──────── Data extracts
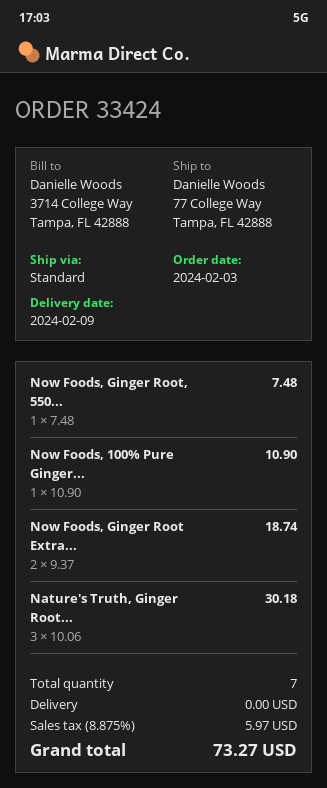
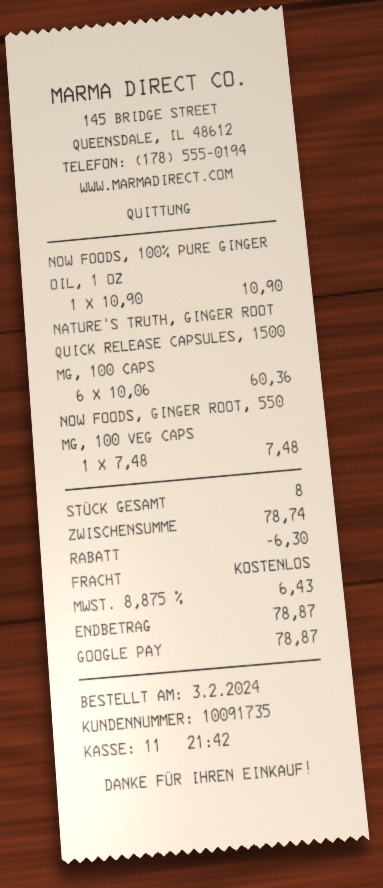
Now Foods, Ginger Root Extra...: 2 x 9.37 = 18.74 -> none
Nature's Truth, Ginger Root...: 3 x 10.06 = 30.18 -> 6 x 10.06 = 60.36
total quantity: 7 -> 8
discount: none -> 6.30
tax: 8.875% = 5.97 -> 8.875% = 6.43
total: 73.27 -> 78.87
────────────────
# Task item:
Reproduce the records above word for word, without the images.

# Solution to this problem:
Now Foods, Ginger Root Extra...: 2 x 9.37 = 18.74 -> none
Nature's Truth, Ginger Root...: 3 x 10.06 = 30.18 -> 6 x 10.06 = 60.36
total quantity: 7 -> 8
discount: none -> 6.30
tax: 8.875% = 5.97 -> 8.875% = 6.43
total: 73.27 -> 78.87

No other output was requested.